Directions for this task:
From the listing below, please restate exactly the lines beginning at the one with "- /app-resour тьтттььььттть" and ending at the one with "у свойства модели", both included, and skip the pictures.

-- Opening Marker --

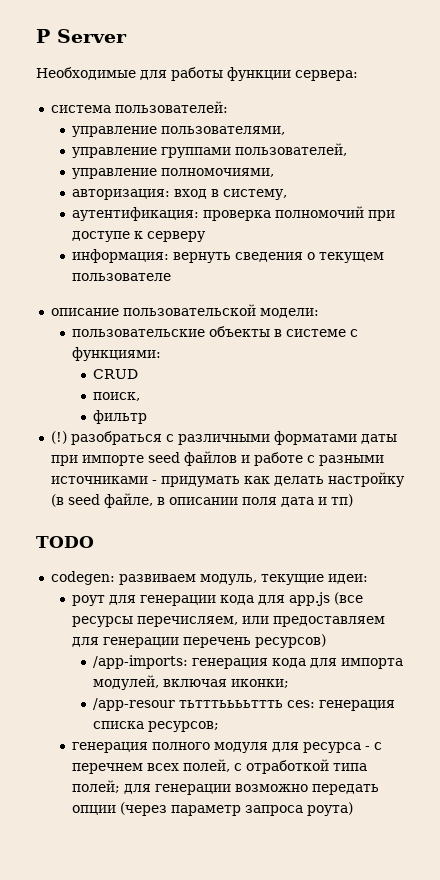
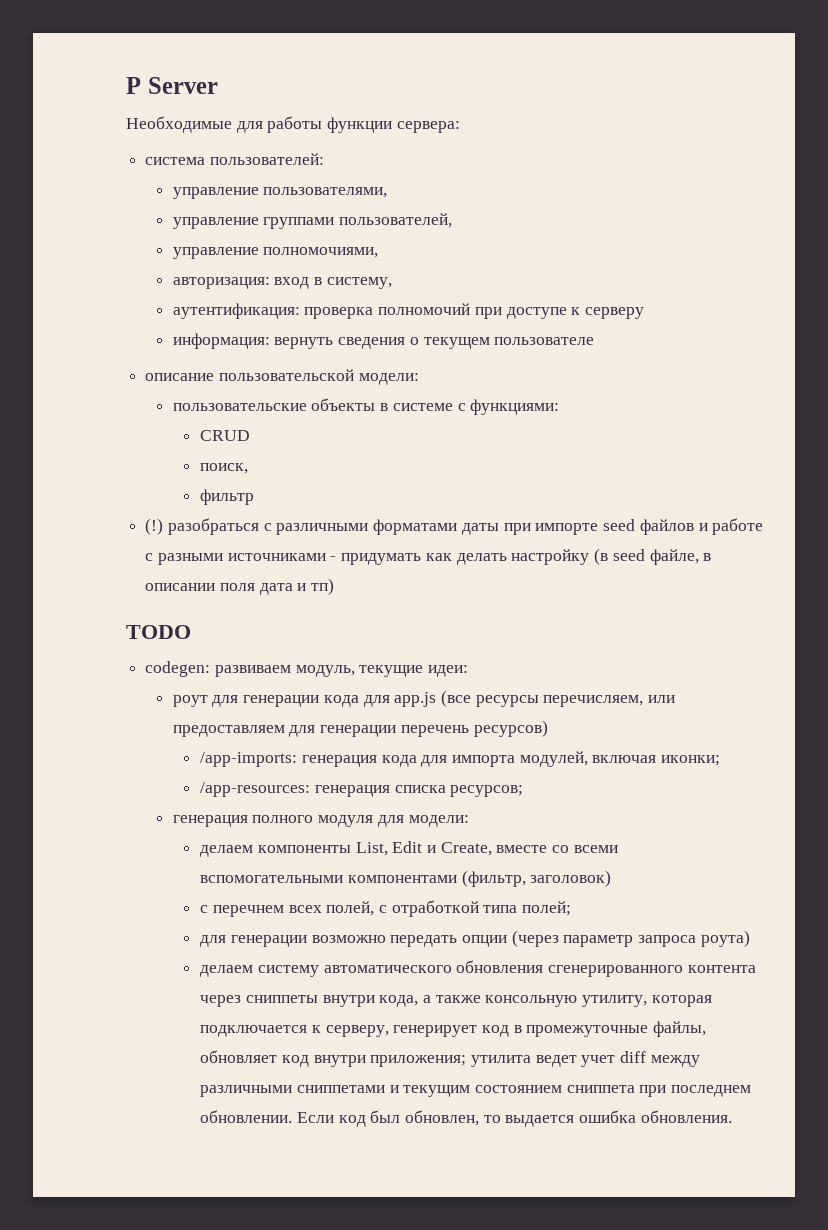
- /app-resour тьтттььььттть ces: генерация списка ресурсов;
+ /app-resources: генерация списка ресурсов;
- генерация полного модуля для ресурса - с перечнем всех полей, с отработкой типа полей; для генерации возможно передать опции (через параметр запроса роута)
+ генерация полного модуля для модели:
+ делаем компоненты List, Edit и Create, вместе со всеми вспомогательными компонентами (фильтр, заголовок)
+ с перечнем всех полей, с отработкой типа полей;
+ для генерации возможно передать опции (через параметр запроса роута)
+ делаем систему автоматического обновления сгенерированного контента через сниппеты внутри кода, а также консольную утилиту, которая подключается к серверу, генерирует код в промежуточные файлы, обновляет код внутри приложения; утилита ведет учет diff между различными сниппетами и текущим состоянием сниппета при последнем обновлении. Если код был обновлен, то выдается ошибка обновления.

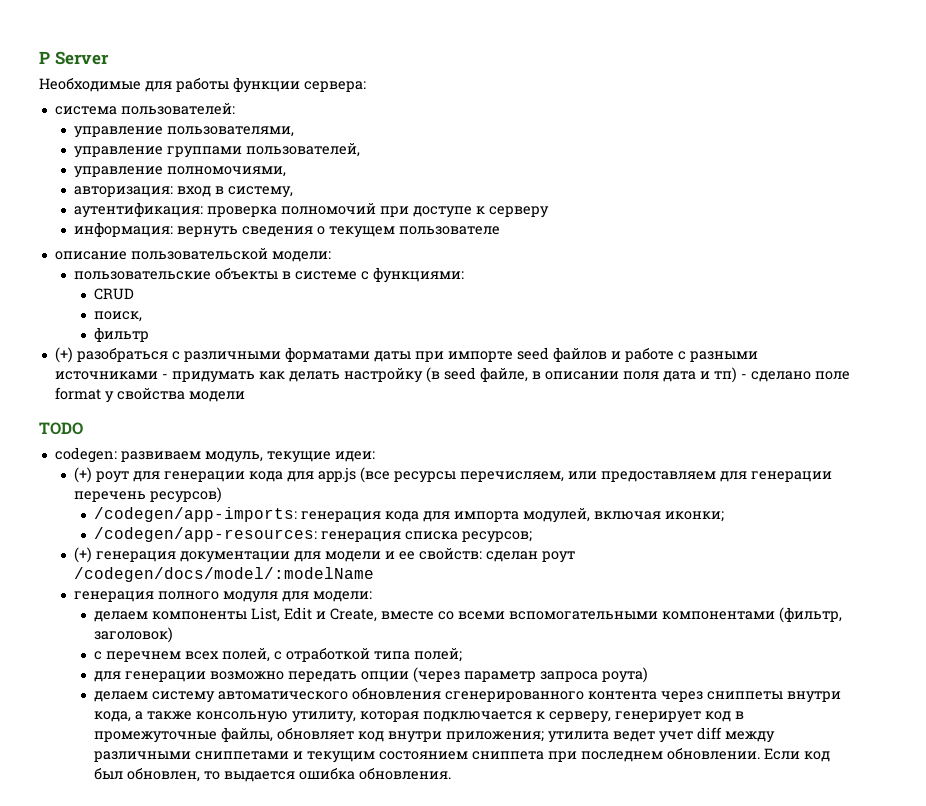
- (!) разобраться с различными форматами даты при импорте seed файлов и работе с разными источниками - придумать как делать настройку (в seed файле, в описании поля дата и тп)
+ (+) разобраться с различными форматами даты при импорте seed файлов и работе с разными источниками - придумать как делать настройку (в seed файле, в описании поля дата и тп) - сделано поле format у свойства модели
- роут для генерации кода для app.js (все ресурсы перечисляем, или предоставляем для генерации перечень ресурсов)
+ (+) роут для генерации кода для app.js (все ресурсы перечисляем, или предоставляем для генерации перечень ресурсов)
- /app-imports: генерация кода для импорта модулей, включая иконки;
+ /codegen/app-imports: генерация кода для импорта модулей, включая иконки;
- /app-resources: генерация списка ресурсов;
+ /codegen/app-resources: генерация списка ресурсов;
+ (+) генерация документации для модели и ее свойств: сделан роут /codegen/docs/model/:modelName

-- Closing Marker --
-- Opening Marker --

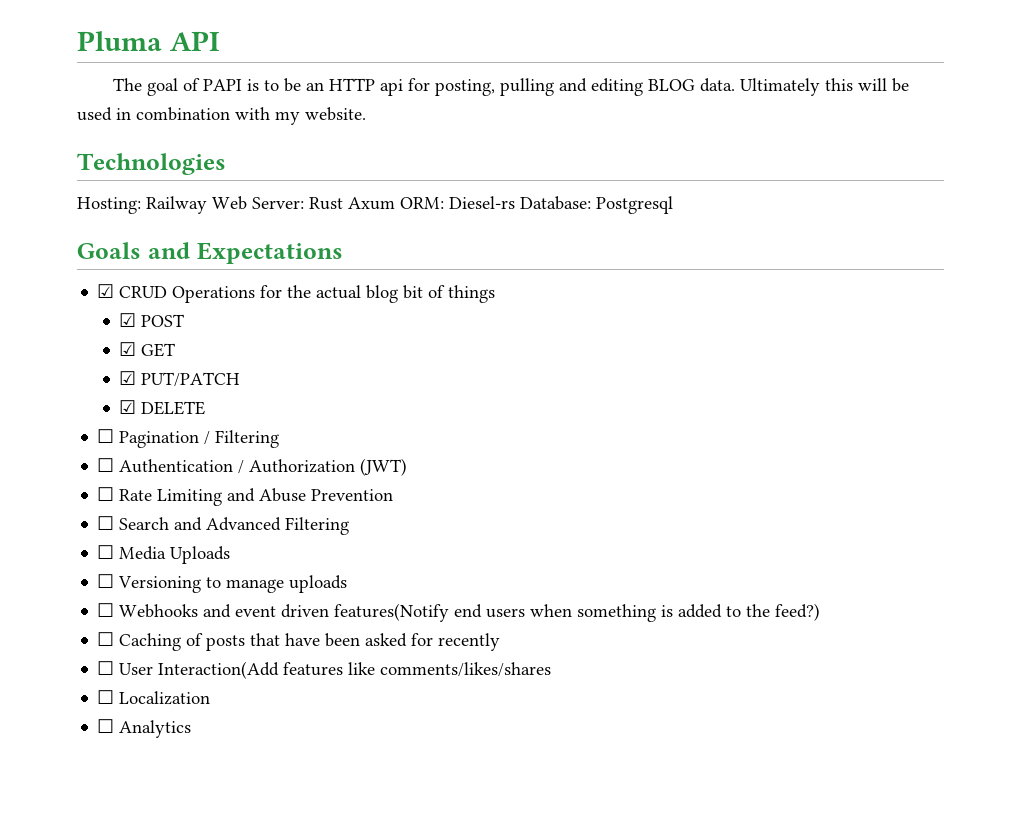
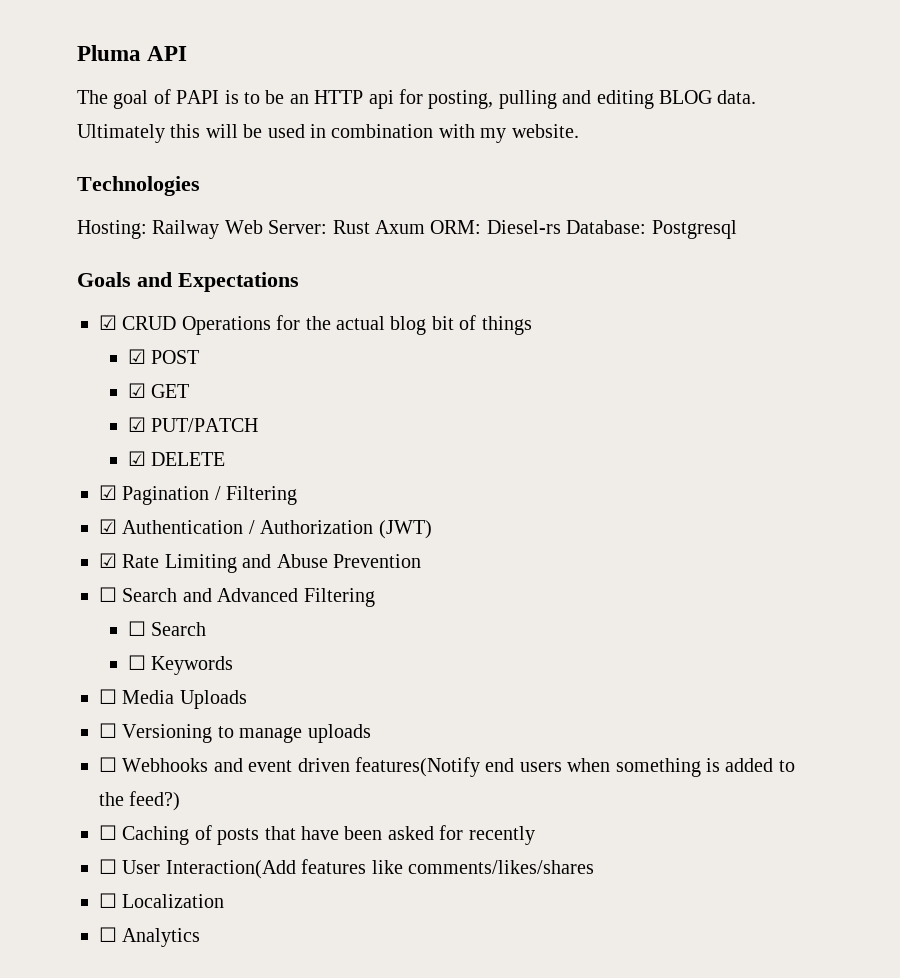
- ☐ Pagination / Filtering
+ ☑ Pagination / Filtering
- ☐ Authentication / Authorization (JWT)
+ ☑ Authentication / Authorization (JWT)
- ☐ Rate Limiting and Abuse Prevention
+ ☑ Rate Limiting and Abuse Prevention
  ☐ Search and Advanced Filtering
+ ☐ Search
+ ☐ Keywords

-- Closing Marker --
-- Opening Marker --

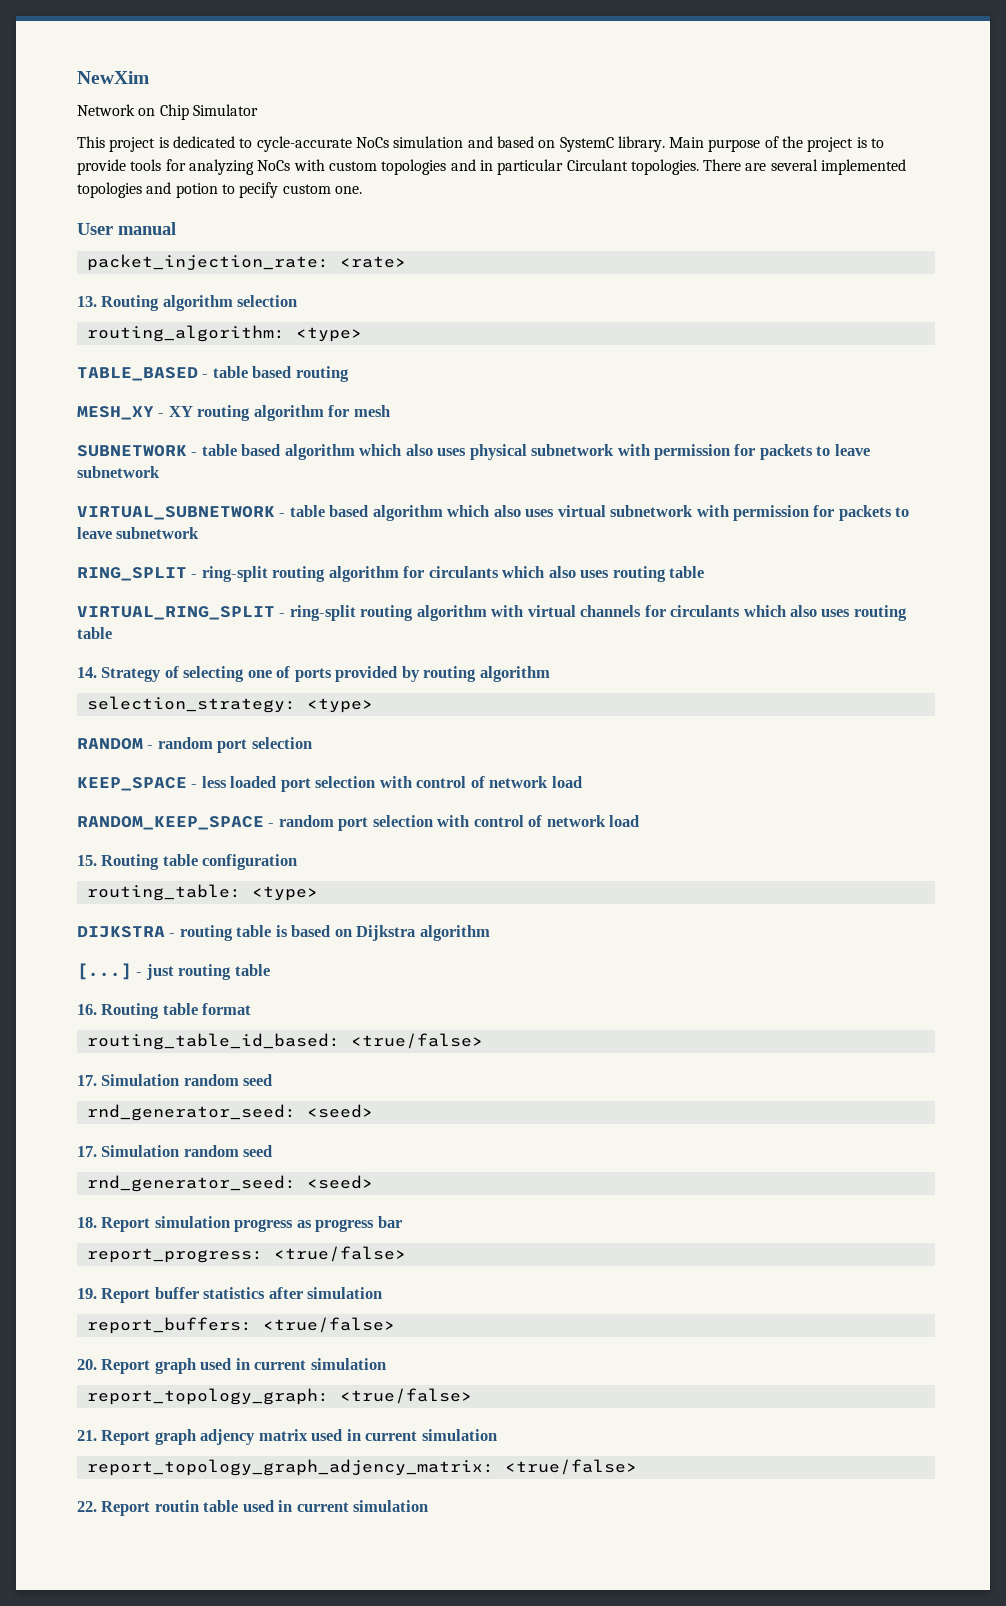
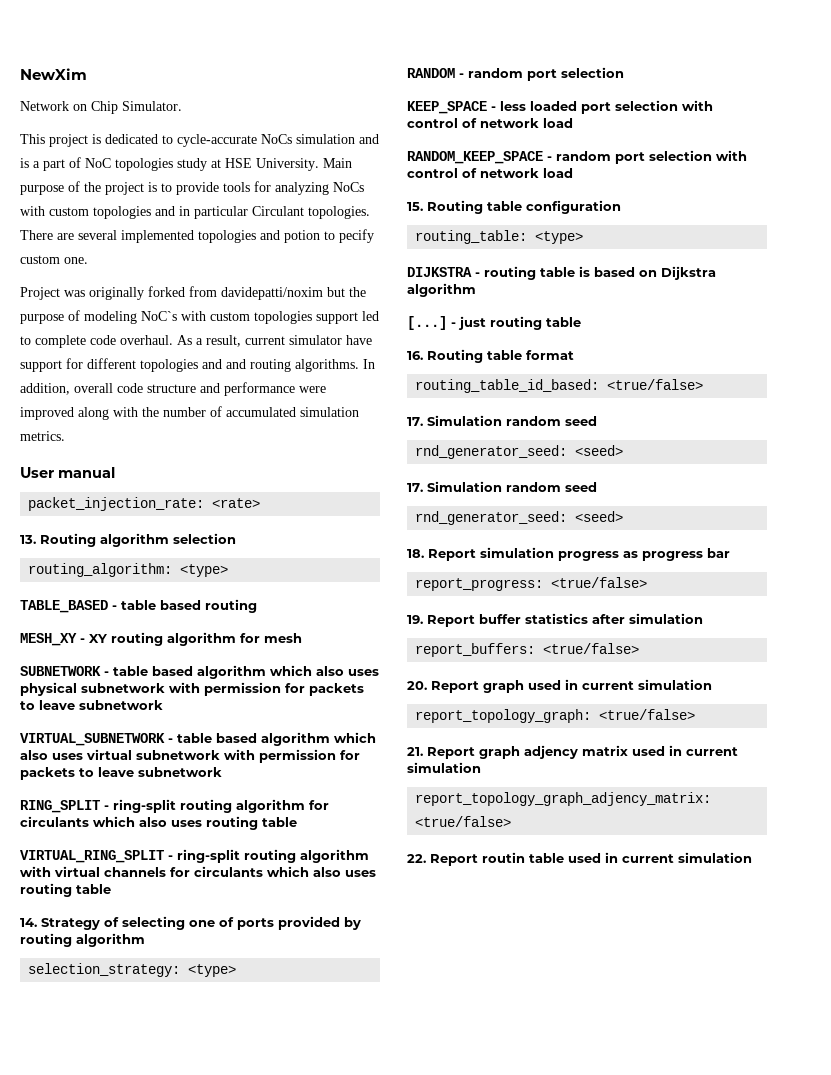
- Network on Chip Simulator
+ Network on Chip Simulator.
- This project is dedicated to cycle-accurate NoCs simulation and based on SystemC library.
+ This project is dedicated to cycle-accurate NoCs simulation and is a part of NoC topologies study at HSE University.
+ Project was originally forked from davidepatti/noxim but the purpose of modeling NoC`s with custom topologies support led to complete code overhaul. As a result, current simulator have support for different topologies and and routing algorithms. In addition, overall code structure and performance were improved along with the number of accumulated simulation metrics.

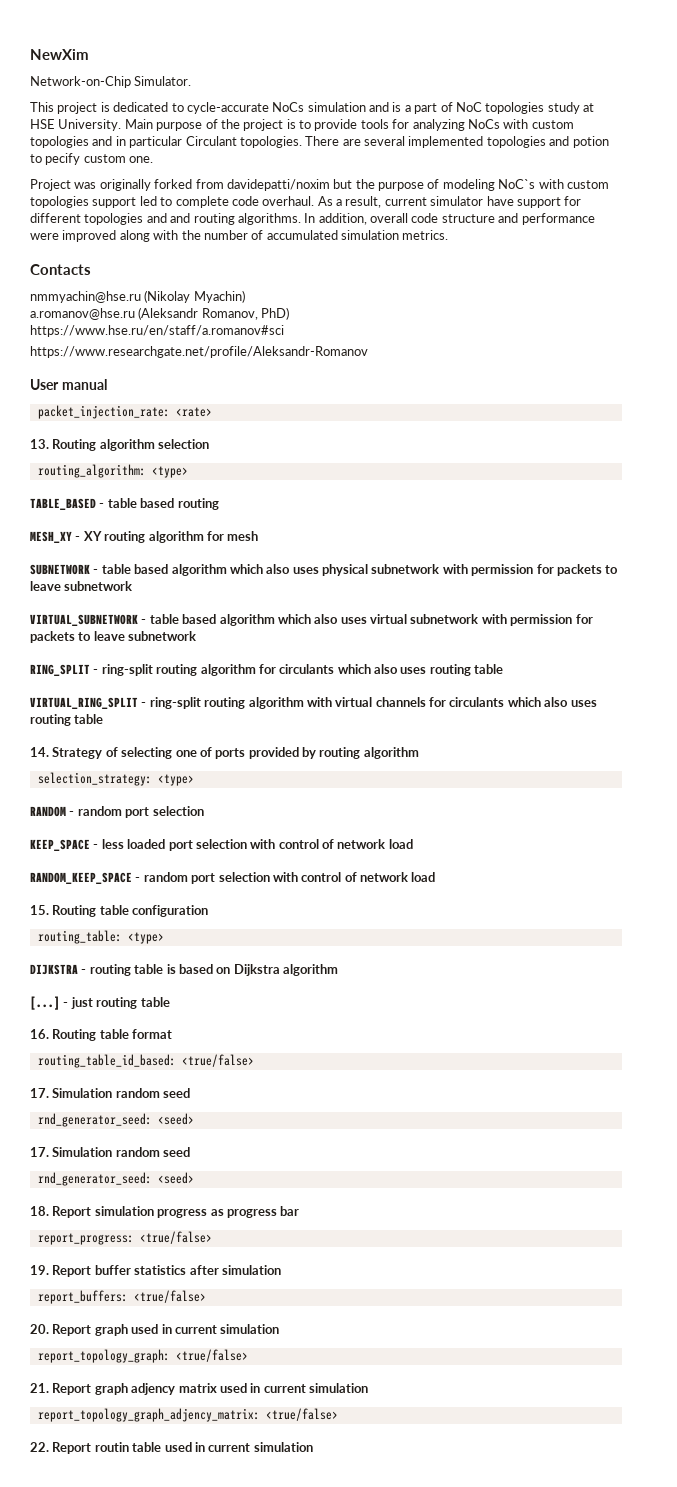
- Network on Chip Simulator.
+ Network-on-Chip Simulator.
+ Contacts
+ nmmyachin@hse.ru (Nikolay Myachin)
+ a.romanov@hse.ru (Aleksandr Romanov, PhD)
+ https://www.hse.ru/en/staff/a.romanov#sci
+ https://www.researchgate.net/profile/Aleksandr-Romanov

-- Closing Marker --

Task answer:
- /app-resour тьтттььььттть ces: генерация списка ресурсов;
+ /app-resources: генерация списка ресурсов;
- генерация полного модуля для ресурса - с перечнем всех полей, с отработкой типа полей; для генерации возможно передать опции (через параметр запроса роута)
+ генерация полного модуля для модели:
+ делаем компоненты List, Edit и Create, вместе со всеми вспомогательными компонентами (фильтр, заголовок)
+ с перечнем всех полей, с отработкой типа полей;
+ для генерации возможно передать опции (через параметр запроса роута)
+ делаем систему автоматического обновления сгенерированного контента через сниппеты внутри кода, а также консольную утилиту, которая подключается к серверу, генерирует код в промежуточные файлы, обновляет код внутри приложения; утилита ведет учет diff между различными сниппетами и текущим состоянием сниппета при последнем обновлении. Если код был обновлен, то выдается ошибка обновления.

- (!) разобраться с различными форматами даты при импорте seed файлов и работе с разными источниками - придумать как делать настройку (в seed файле, в описании поля дата и тп)
+ (+) разобраться с различными форматами даты при импорте seed файлов и работе с разными источниками - придумать как делать настройку (в seed файле, в описании поля дата и тп) - сделано поле format у свойства модели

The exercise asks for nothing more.